California’s job growth paints a grim picture for the private sector. Between January 2022 and June 2024, 96.5% of all new jobs in the state were in government. Out of approximately 156,000 jobs created, nearly 150,000 were taxpayer-funded positions. Meanwhile, private-sector employment declined by over 46,000 during this same period.
While the nation’s private-sector employment surged by 7.32 million jobs, California contributed just 5,400—a mere 0.07% of the national total. Had California kept pace with the rest of the U.S., private-sector jobs would have grown by 970,000. The state’s underperformance is a stark outlier.
Economic pressures weigh heavily on the Golden State. Median home prices exceed $900,000, and gasoline prices are the second-highest in the nation. These costs have driven out businesses and residents alike. Between 2022 and 2023, California’s population shrank by 75,000, intensifying the drag on its economy.

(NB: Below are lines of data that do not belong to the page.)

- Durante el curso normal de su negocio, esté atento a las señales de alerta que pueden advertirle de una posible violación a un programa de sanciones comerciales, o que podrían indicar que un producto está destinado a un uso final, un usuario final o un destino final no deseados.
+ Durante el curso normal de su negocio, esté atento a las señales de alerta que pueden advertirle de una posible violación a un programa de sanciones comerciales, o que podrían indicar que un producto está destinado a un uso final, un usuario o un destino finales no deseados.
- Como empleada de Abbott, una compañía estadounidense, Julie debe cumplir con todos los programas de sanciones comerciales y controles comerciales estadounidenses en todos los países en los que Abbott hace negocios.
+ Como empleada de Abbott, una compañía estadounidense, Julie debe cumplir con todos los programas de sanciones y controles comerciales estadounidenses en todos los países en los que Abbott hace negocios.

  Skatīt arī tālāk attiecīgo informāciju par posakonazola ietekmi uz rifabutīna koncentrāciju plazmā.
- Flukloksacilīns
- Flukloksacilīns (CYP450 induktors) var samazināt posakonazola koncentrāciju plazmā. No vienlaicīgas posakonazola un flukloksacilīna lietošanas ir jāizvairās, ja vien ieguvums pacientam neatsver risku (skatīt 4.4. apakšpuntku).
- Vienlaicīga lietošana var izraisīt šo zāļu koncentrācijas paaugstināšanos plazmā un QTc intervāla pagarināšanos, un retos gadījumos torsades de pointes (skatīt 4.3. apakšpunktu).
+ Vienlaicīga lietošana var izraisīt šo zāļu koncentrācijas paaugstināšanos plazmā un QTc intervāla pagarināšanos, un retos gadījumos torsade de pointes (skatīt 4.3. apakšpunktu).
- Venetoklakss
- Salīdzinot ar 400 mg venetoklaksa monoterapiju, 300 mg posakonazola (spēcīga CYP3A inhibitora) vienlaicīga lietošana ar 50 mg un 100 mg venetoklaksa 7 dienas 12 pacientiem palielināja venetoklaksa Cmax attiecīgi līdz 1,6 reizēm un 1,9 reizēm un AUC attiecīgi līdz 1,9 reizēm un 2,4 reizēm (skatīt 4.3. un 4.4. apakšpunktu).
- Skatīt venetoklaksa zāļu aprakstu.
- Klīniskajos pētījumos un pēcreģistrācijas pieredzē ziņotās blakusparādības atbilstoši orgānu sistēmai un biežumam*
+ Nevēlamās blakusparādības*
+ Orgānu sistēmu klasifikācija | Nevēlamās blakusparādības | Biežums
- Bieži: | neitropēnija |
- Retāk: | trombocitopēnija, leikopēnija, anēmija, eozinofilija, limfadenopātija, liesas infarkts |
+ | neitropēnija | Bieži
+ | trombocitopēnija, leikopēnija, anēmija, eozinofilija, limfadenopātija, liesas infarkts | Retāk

Infrastructure and public services don’t justify the high costs. California has the nation’s highest gas taxes, yet its roads rank among the worst. Public schools fare no better, with only 25–30% of students proficient in core subjects like math and science.
Government employment dominance suggests a deeper economic issue. As private enterprise shrinks, California increasingly relies on the public sector for job creation. Critics, like Hoover Institution’s Lee Ohanian, warn of broader implications, calling the state’s private-sector collapse “unprecedented” and a “drag on the nation’s economy.”
The trends reveal systemic challenges, not just for California but for the nation. A state with nearly 12% of the U.S. population should lead in private-sector innovation, not trail behind. Instead, the reliance on government jobs signals a concerning shift for taxpayers and businesses alike.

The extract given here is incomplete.